**Assignment:** Give back every record exactly, with its pictures left out.

**Data:**
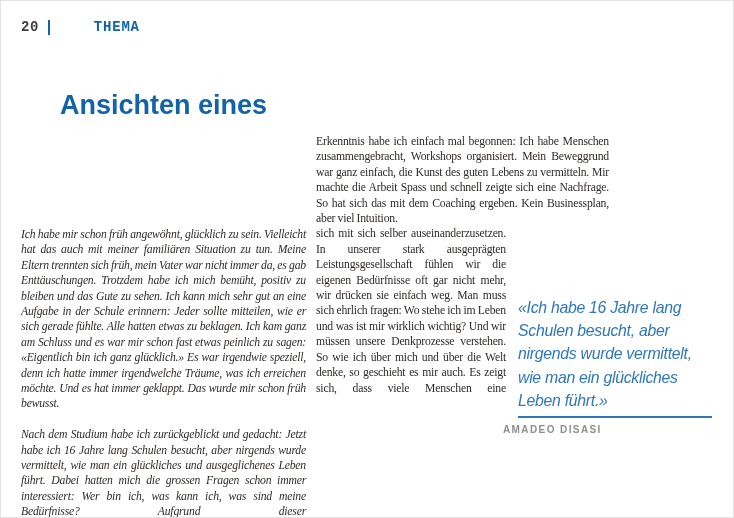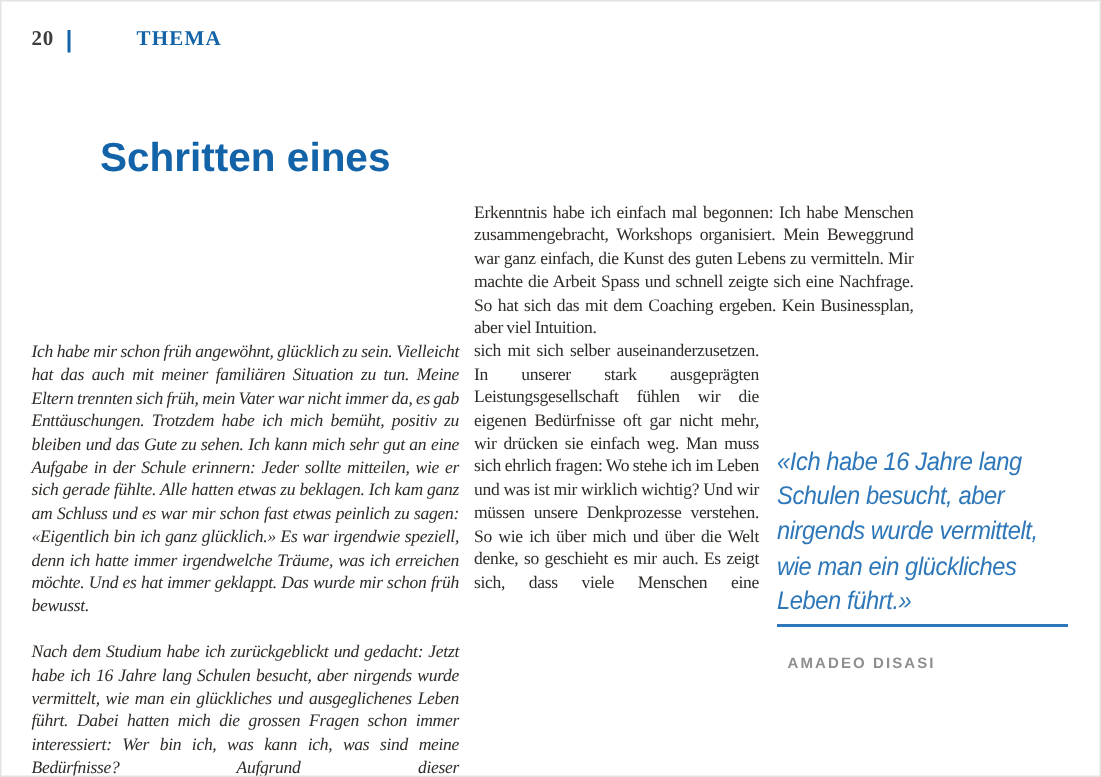"20" .masthead { font-family: Liberation Serif, serif -> Liberation Mono, monospace }
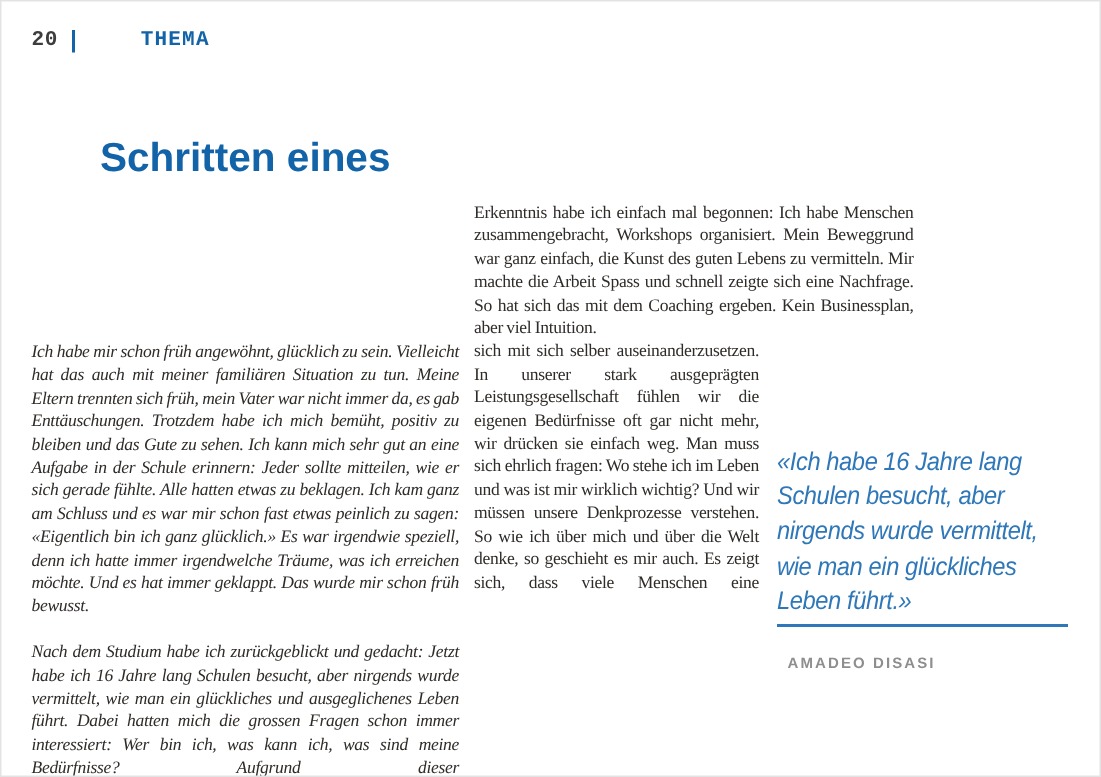"Schritten eines" div { text: Schritten -> Ansichten }
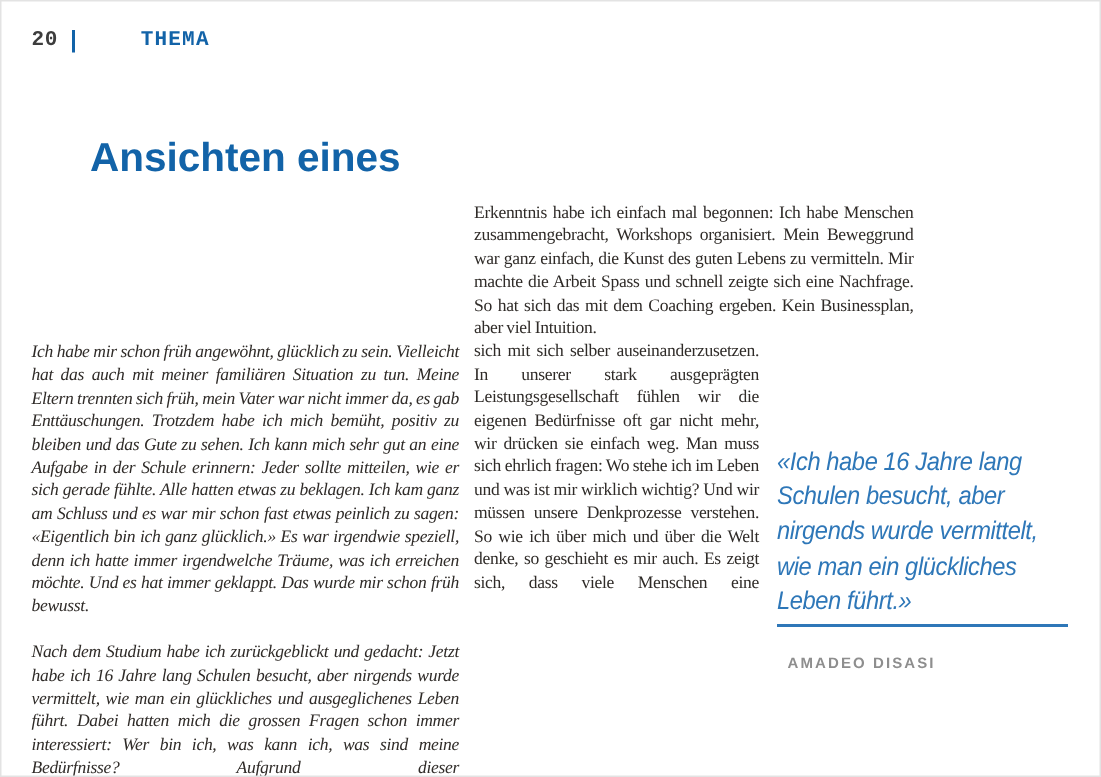"AMADEO DISASI" .pq-attrib { left: 524px -> 502px; margin-top: 13px -> none }
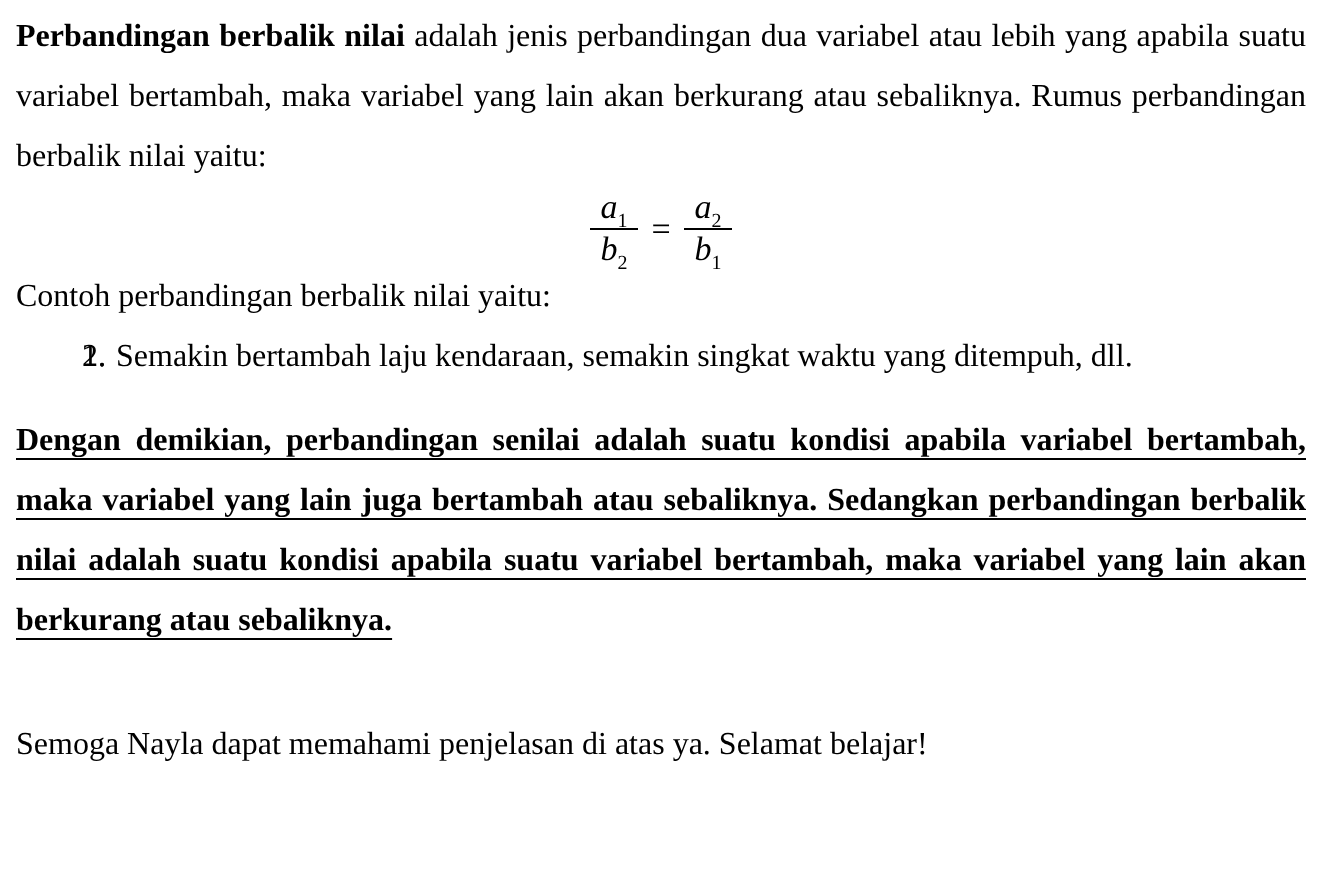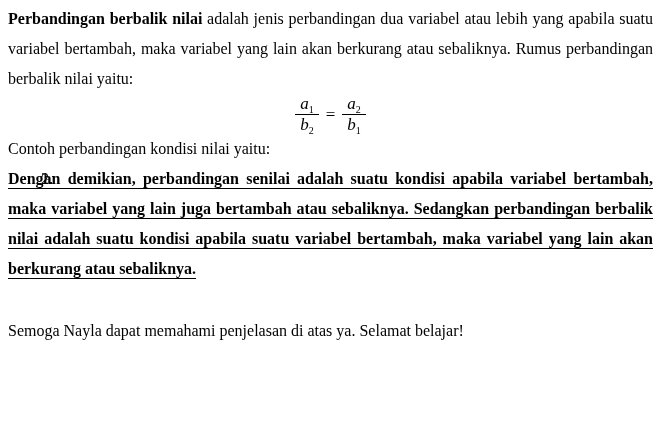"Contoh perbandingan kondisi nilai yaitu:" p { text: kondisi -> berbalik }
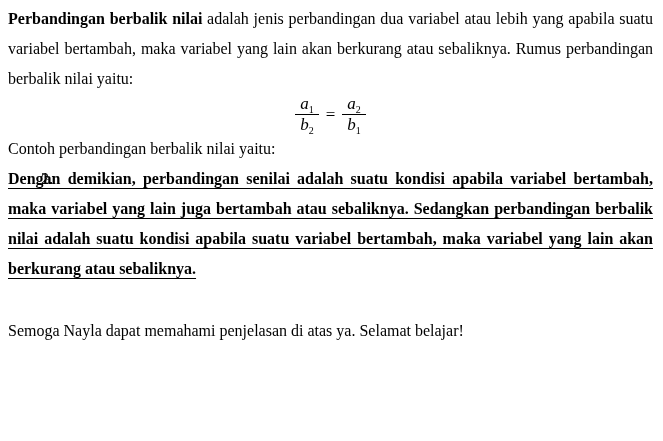"Semakin bertambah laju kendaraan," span { html: none -> <span>Semakin bertambah laju kendaraan, semakin singkat waktu yang ditempuh, dll.</span> }
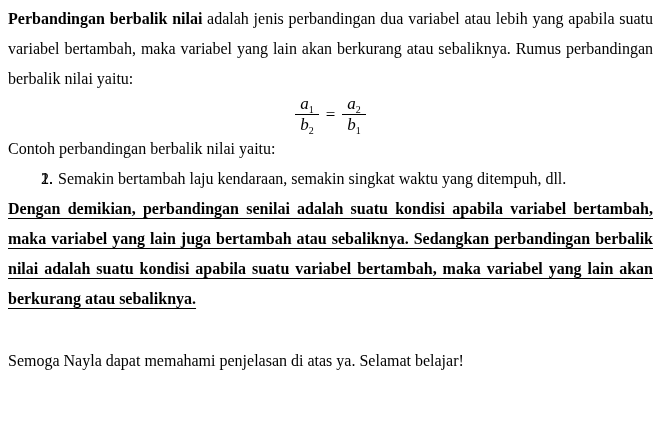"Dengan demikian, perbandingan senilai" .conclusion { margin-top: none -> 12px }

**Response to this exercise:**
"20" .masthead { font-family: Liberation Serif, serif -> Liberation Mono, monospace }
"Schritten eines" div { text: Schritten -> Ansichten }
"AMADEO DISASI" .pq-attrib { left: 524px -> 502px; margin-top: 13px -> none }
"Contoh perbandingan kondisi nilai yaitu:" p { text: kondisi -> berbalik }
"Semakin bertambah laju kendaraan," span { html: none -> <span>Semakin bertambah laju kendaraan, semakin singkat waktu yang ditempuh, dll.</span> }
"Dengan demikian, perbandingan senilai" .conclusion { margin-top: none -> 12px }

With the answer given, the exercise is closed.